[Web page edit records]
────
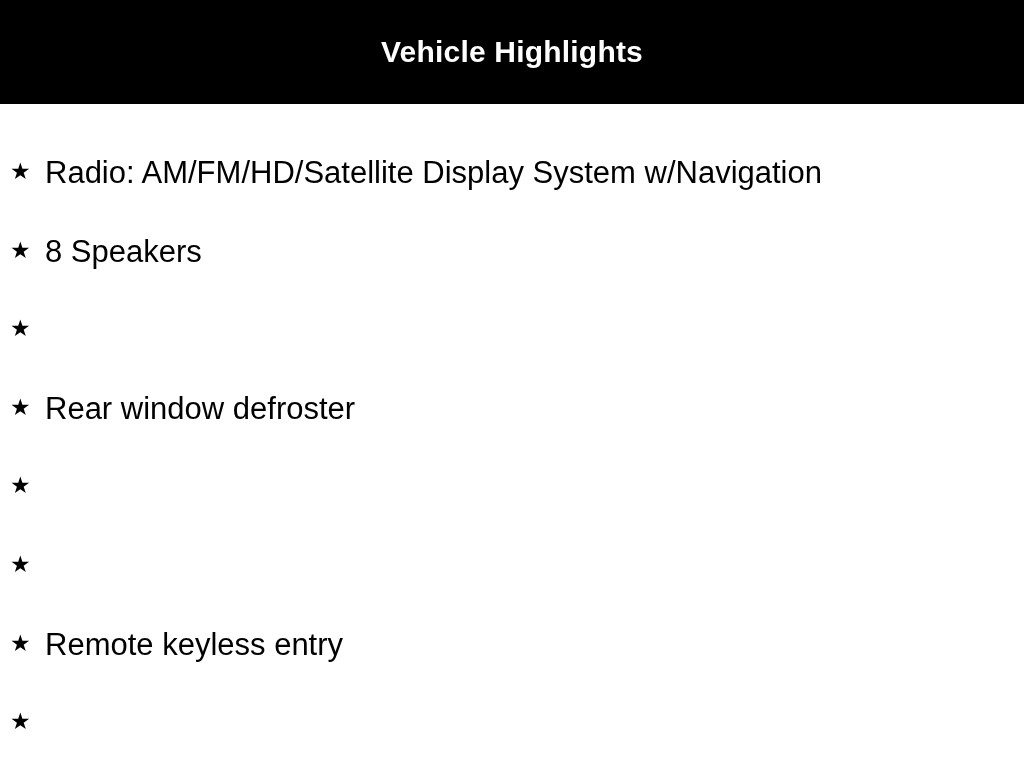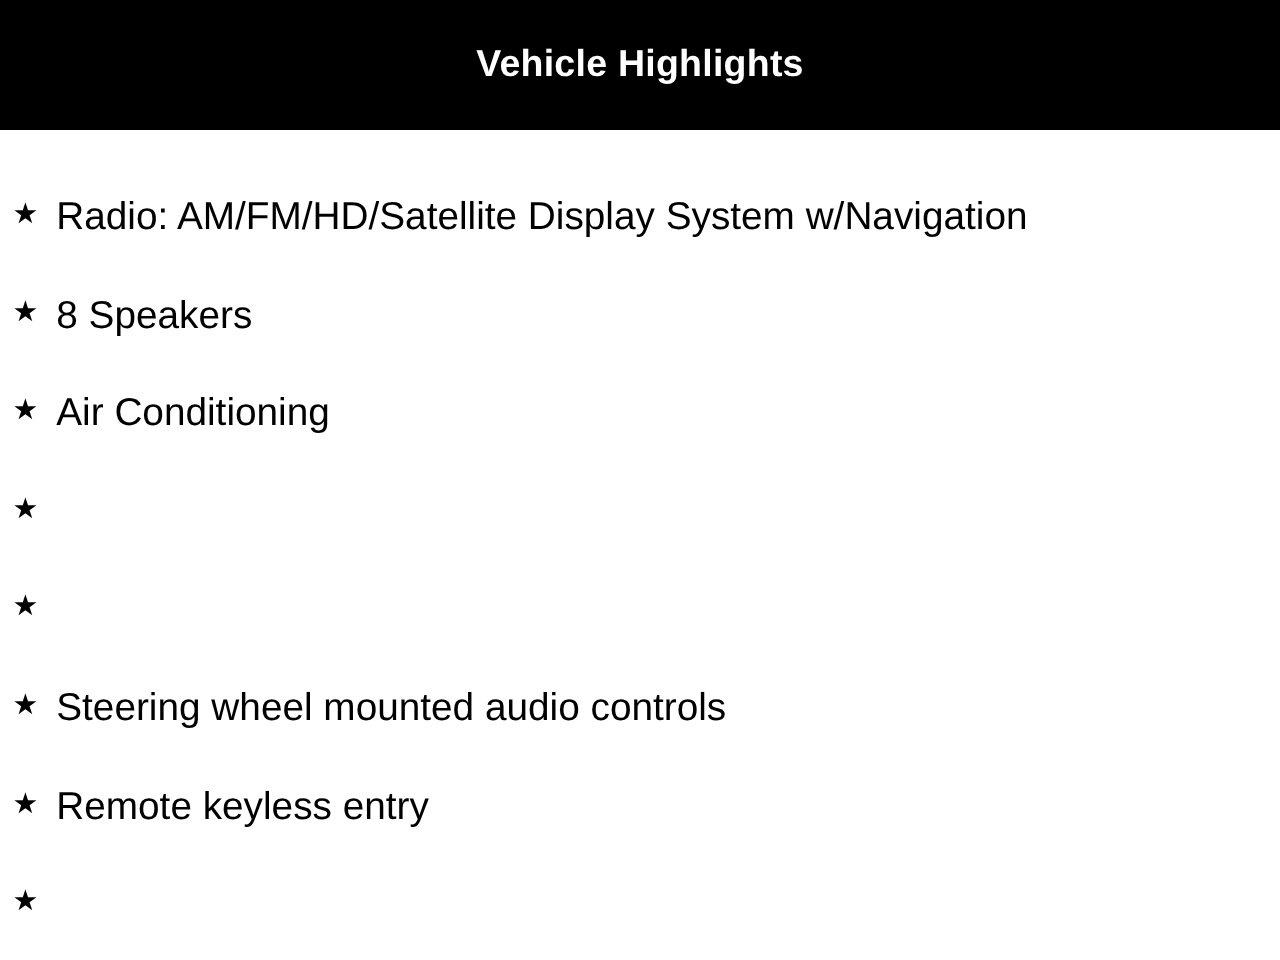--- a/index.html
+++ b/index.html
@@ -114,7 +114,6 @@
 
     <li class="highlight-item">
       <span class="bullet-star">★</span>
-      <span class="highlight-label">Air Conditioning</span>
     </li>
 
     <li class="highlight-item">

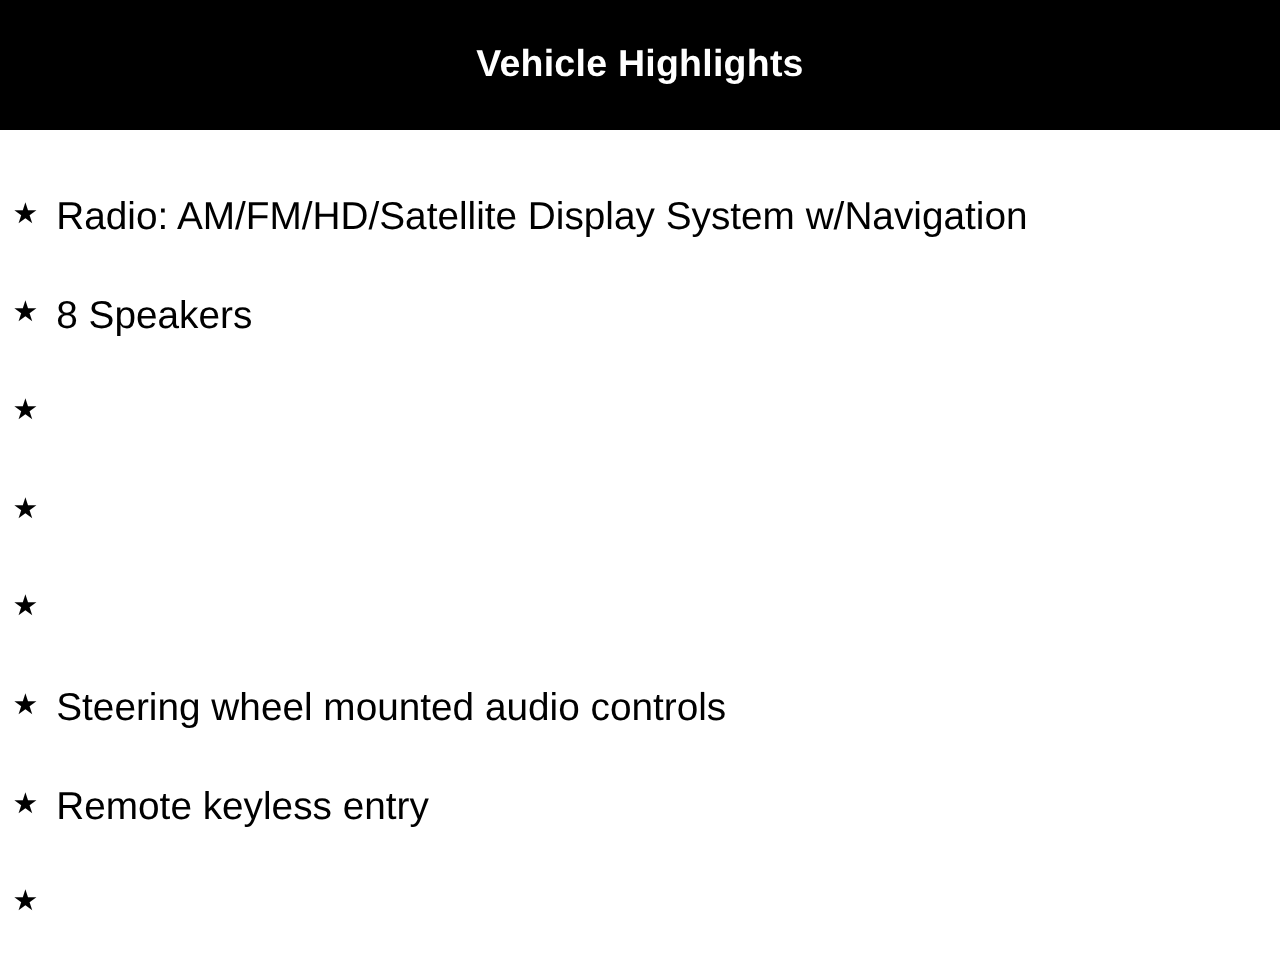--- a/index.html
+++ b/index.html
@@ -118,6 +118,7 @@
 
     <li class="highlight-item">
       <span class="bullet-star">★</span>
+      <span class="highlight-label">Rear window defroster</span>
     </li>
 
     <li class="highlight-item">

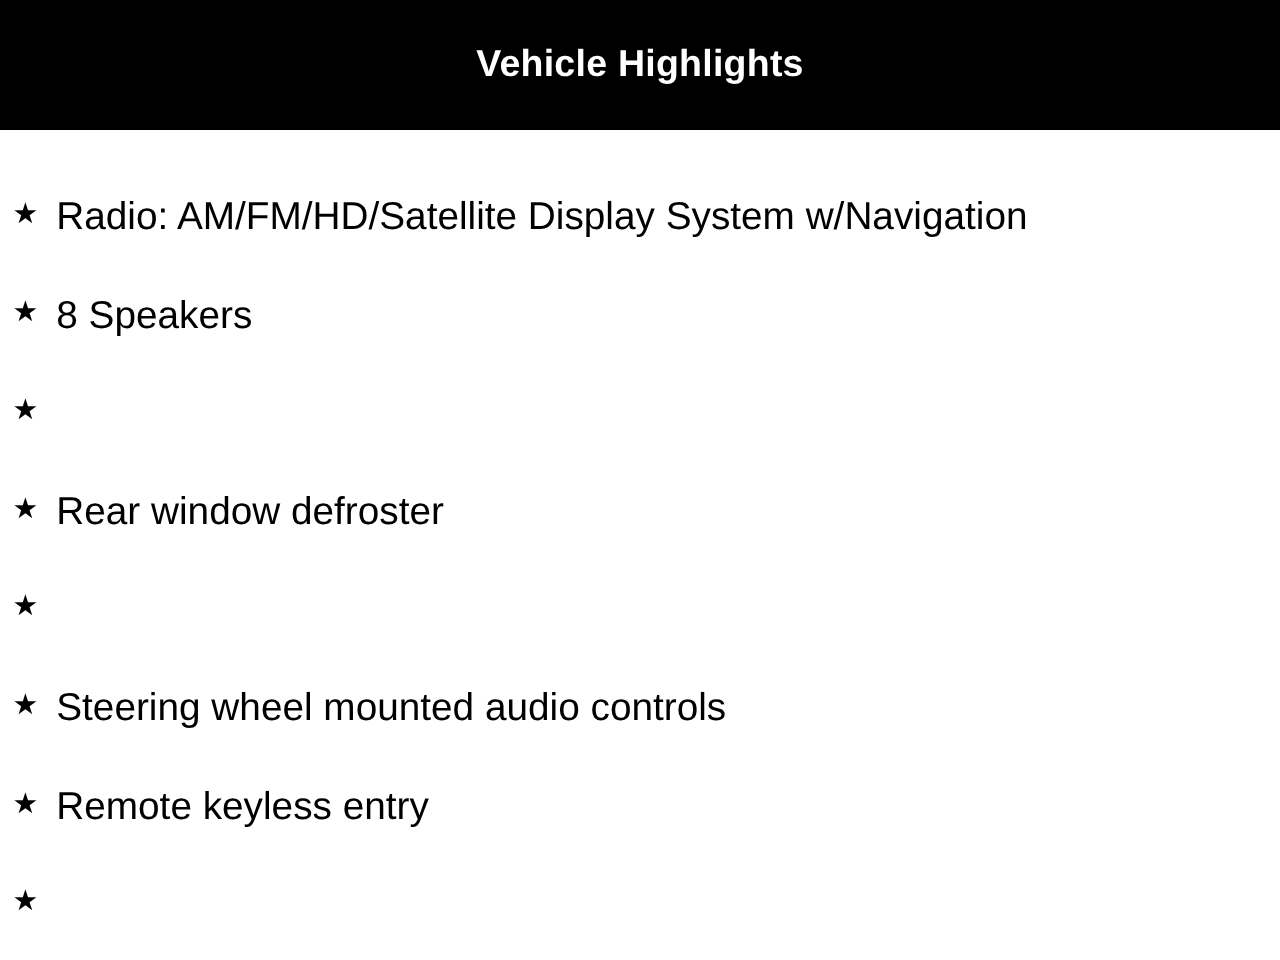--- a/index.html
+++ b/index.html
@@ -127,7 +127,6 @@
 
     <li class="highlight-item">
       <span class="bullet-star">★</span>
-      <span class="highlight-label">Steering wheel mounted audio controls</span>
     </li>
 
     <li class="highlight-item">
────
## Exercise details
Leaving the pictures aside, write out the entries above exactly.

## Task solution
--- a/index.html
+++ b/index.html
@@ -114,7 +114,6 @@
 
     <li class="highlight-item">
       <span class="bullet-star">★</span>
-      <span class="highlight-label">Air Conditioning</span>
     </li>
 
     <li class="highlight-item">

--- a/index.html
+++ b/index.html
@@ -118,6 +118,7 @@
 
     <li class="highlight-item">
       <span class="bullet-star">★</span>
+      <span class="highlight-label">Rear window defroster</span>
     </li>
 
     <li class="highlight-item">

--- a/index.html
+++ b/index.html
@@ -127,7 +127,6 @@
 
     <li class="highlight-item">
       <span class="bullet-star">★</span>
-      <span class="highlight-label">Steering wheel mounted audio controls</span>
     </li>
 
     <li class="highlight-item">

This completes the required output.